* [Your instructions]: In the entries below, how many lines hold the string "none"? Answer with the number only.

* [Given data]:

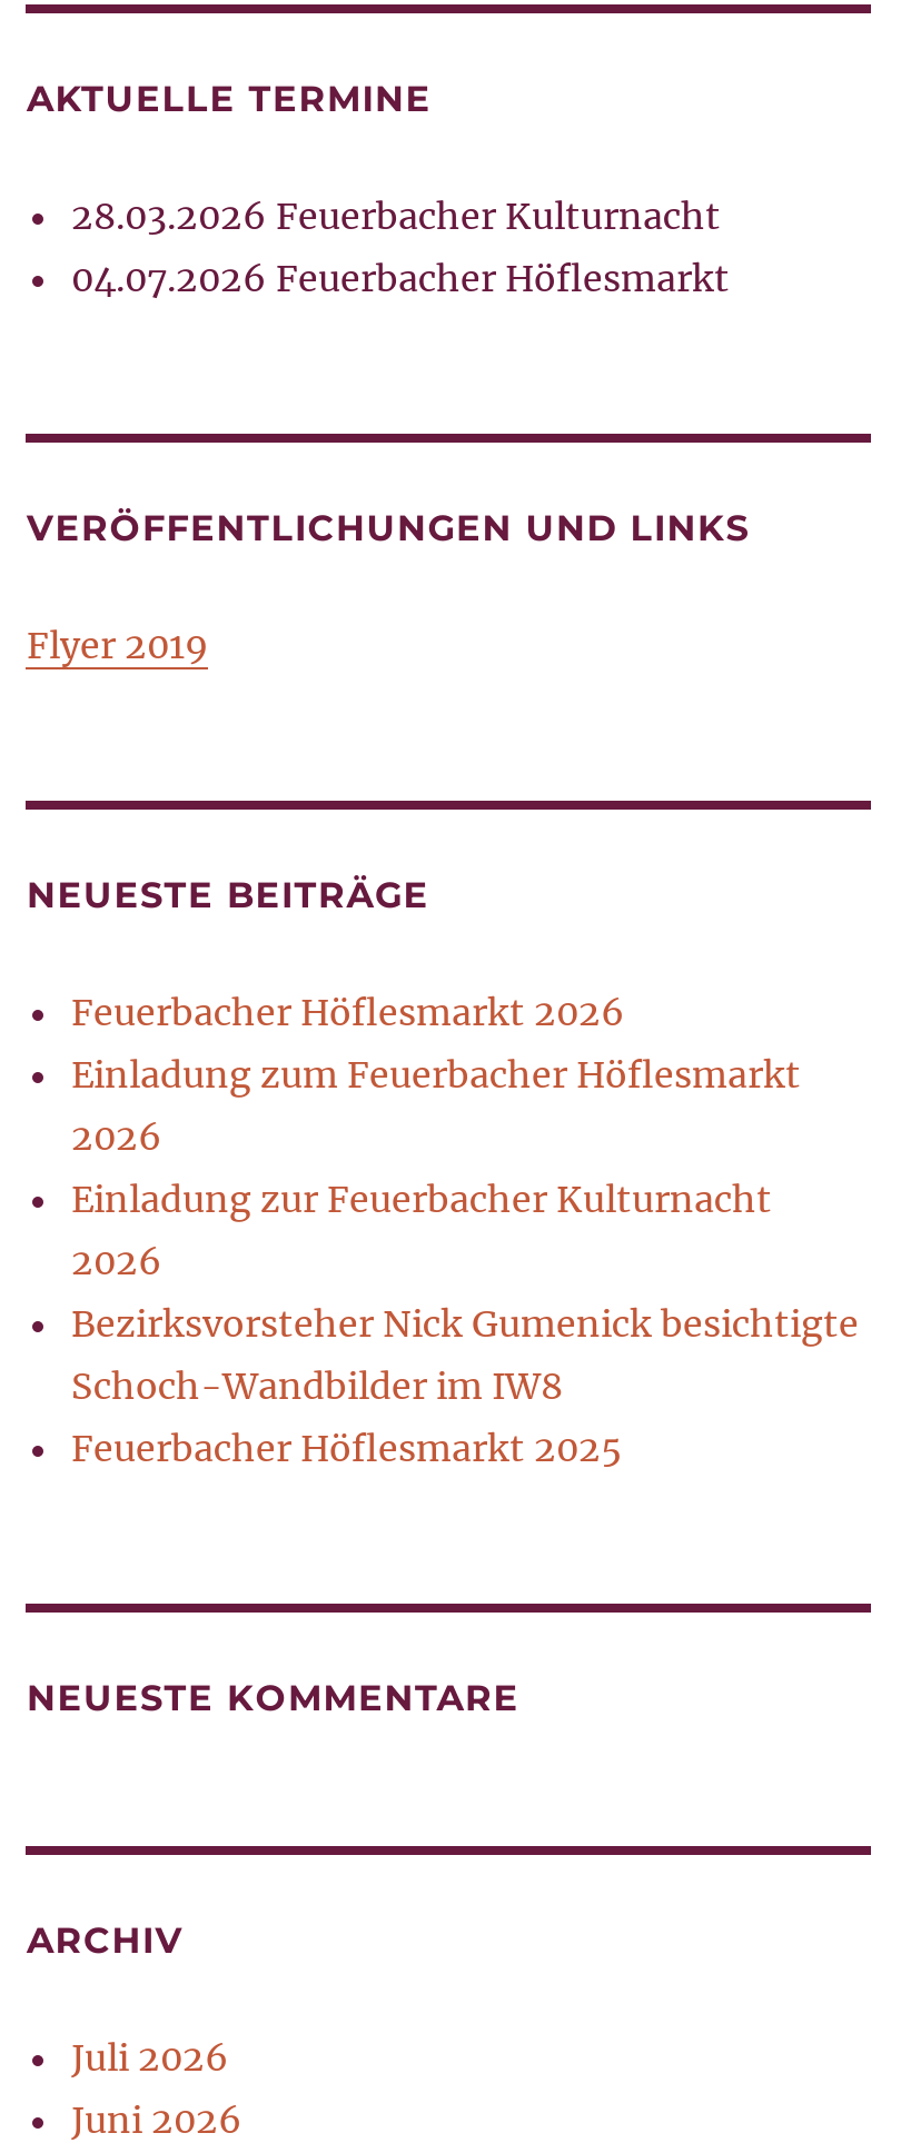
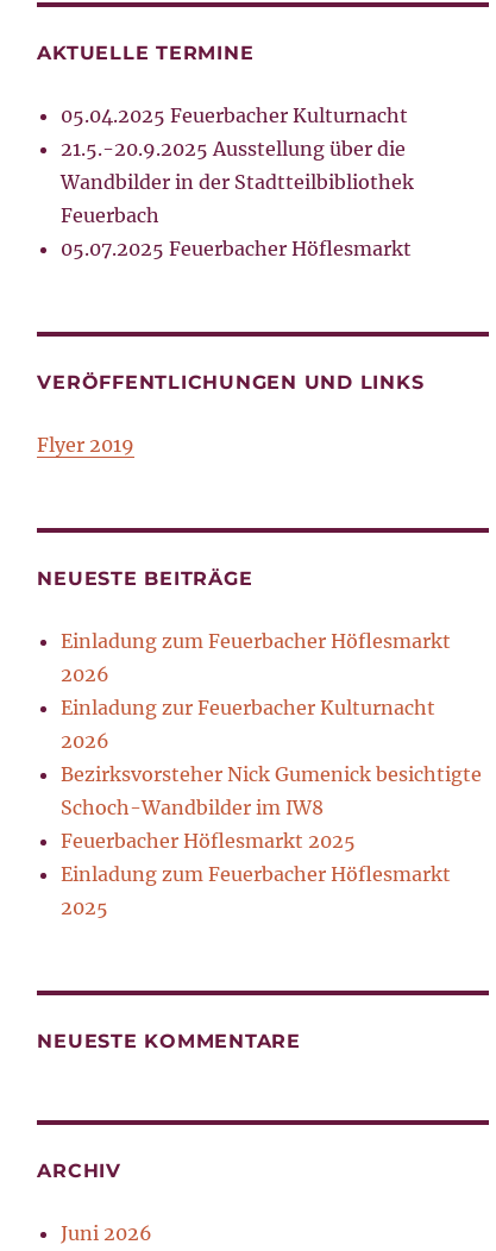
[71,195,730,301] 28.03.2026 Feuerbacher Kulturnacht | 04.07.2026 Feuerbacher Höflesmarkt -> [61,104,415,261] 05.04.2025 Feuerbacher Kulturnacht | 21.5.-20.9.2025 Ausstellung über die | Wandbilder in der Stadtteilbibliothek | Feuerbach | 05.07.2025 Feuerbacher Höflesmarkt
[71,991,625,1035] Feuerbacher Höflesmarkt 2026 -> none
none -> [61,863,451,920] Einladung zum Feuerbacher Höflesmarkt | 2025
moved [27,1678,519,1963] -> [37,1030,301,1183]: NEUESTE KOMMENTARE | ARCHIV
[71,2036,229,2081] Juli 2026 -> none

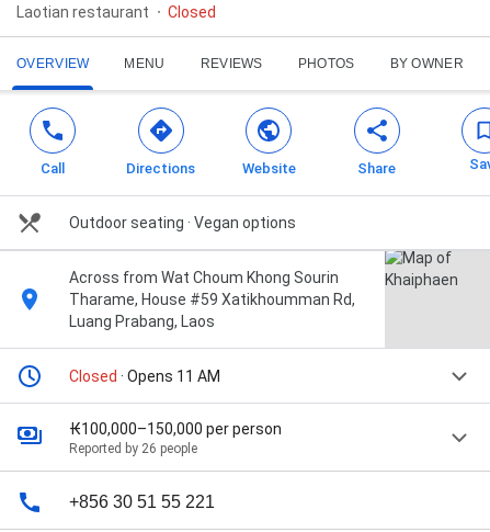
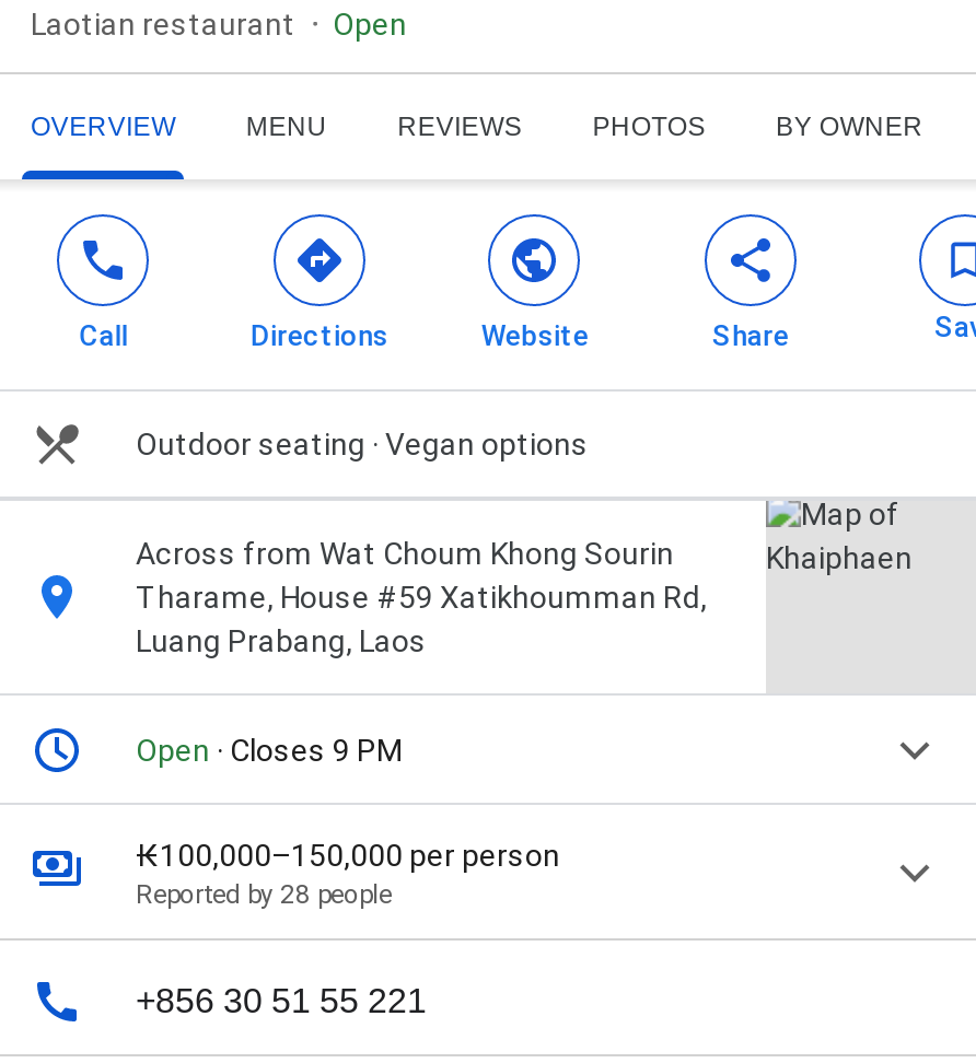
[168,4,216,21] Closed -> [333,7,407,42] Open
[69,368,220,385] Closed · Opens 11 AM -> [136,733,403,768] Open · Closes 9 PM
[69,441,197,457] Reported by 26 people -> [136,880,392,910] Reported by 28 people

==

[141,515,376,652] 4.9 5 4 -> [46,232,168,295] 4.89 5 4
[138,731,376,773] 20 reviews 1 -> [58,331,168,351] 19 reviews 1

* [Task solution]: 3